── Data to examine ──
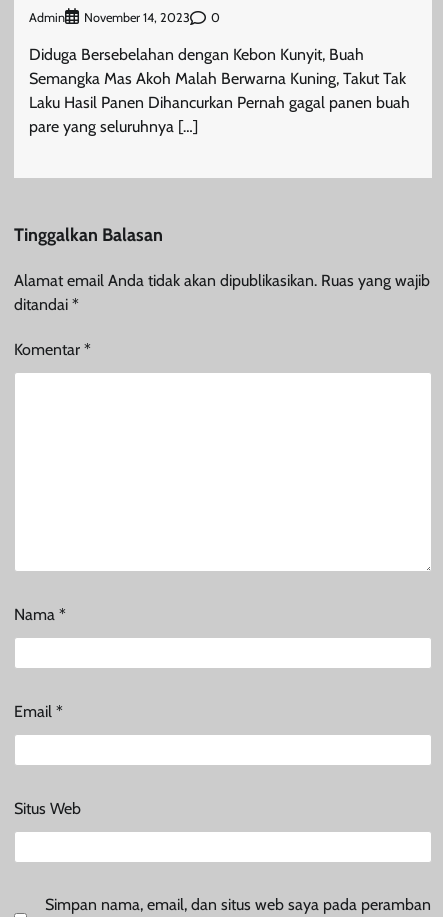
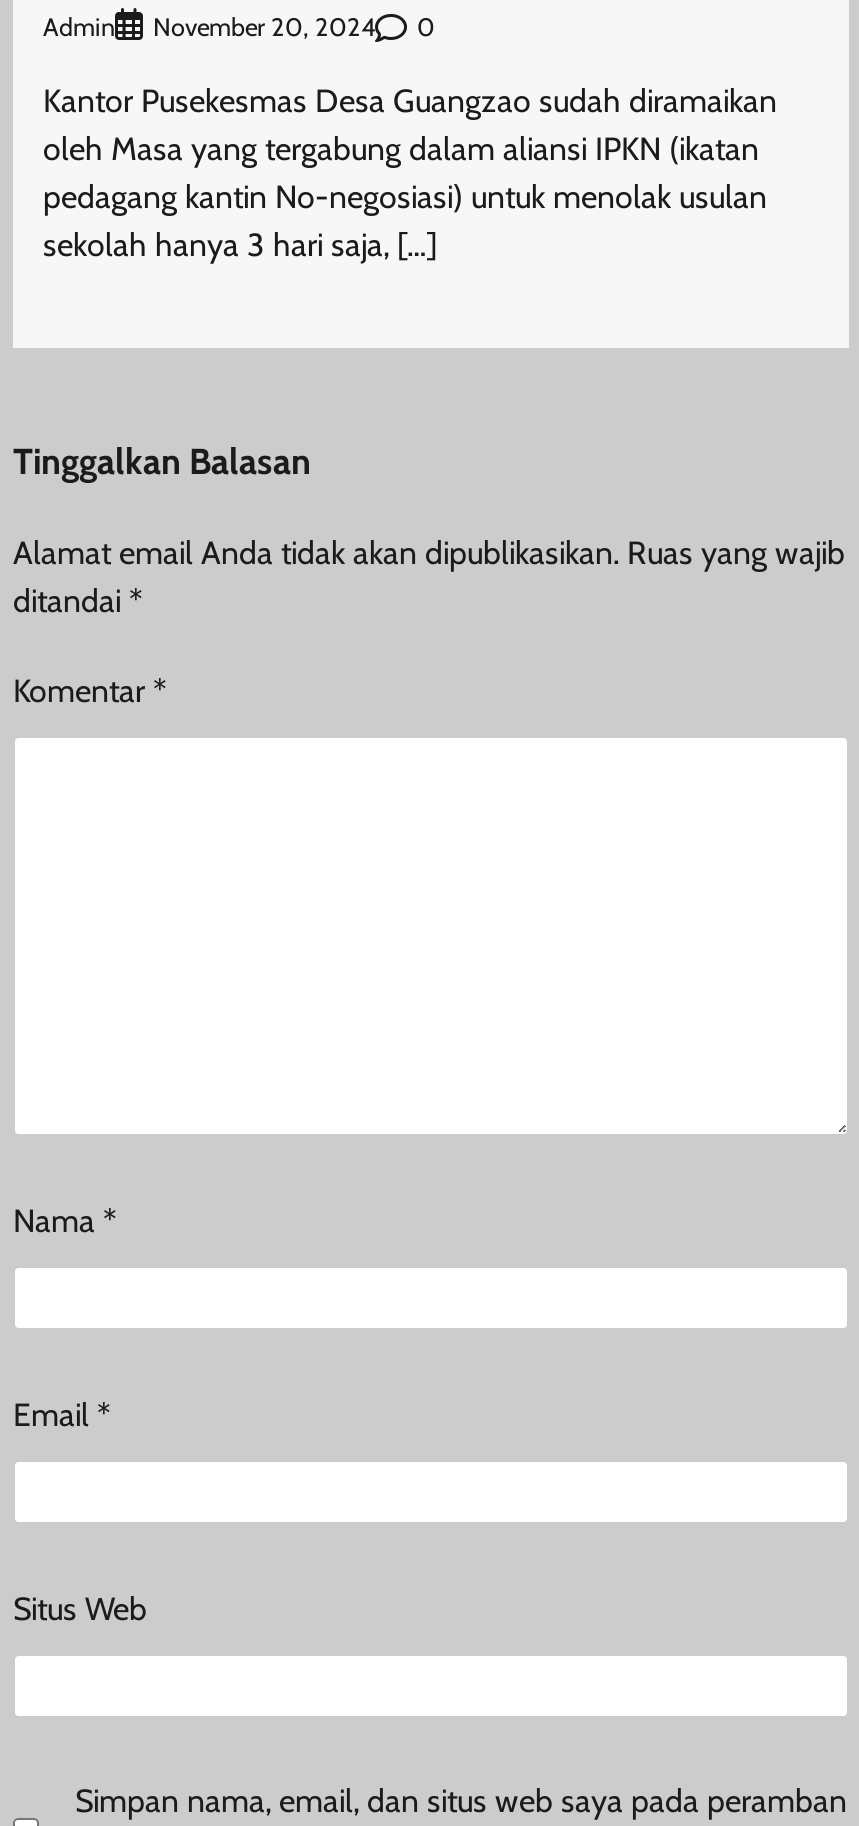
- November 14, 2023
+ November 20, 2024

- Diduga Bersebelahan dengan Kebon Kunyit, Buah
- Semangka Mas Akoh Malah Berwarna Kuning, Takut Tak
- Laku Hasil Panen Dihancurkan Pernah gagal panen buah
- pare yang seluruhnya […]
+ Kantor Pusekesmas Desa Guangzao sudah diramaikan
+ oleh Masa yang tergabung dalam aliansi IPKN (ikatan
+ pedagang kantin No-negosiasi) untuk menolak usulan
+ sekolah hanya 3 hari saja, […]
───
● Problem: Return the entries above exactly as they appear. Pictures should not be copied.

● Solution to this task:
- November 14, 2023
+ November 20, 2024

- Diduga Bersebelahan dengan Kebon Kunyit, Buah
- Semangka Mas Akoh Malah Berwarna Kuning, Takut Tak
- Laku Hasil Panen Dihancurkan Pernah gagal panen buah
- pare yang seluruhnya […]
+ Kantor Pusekesmas Desa Guangzao sudah diramaikan
+ oleh Masa yang tergabung dalam aliansi IPKN (ikatan
+ pedagang kantin No-negosiasi) untuk menolak usulan
+ sekolah hanya 3 hari saja, […]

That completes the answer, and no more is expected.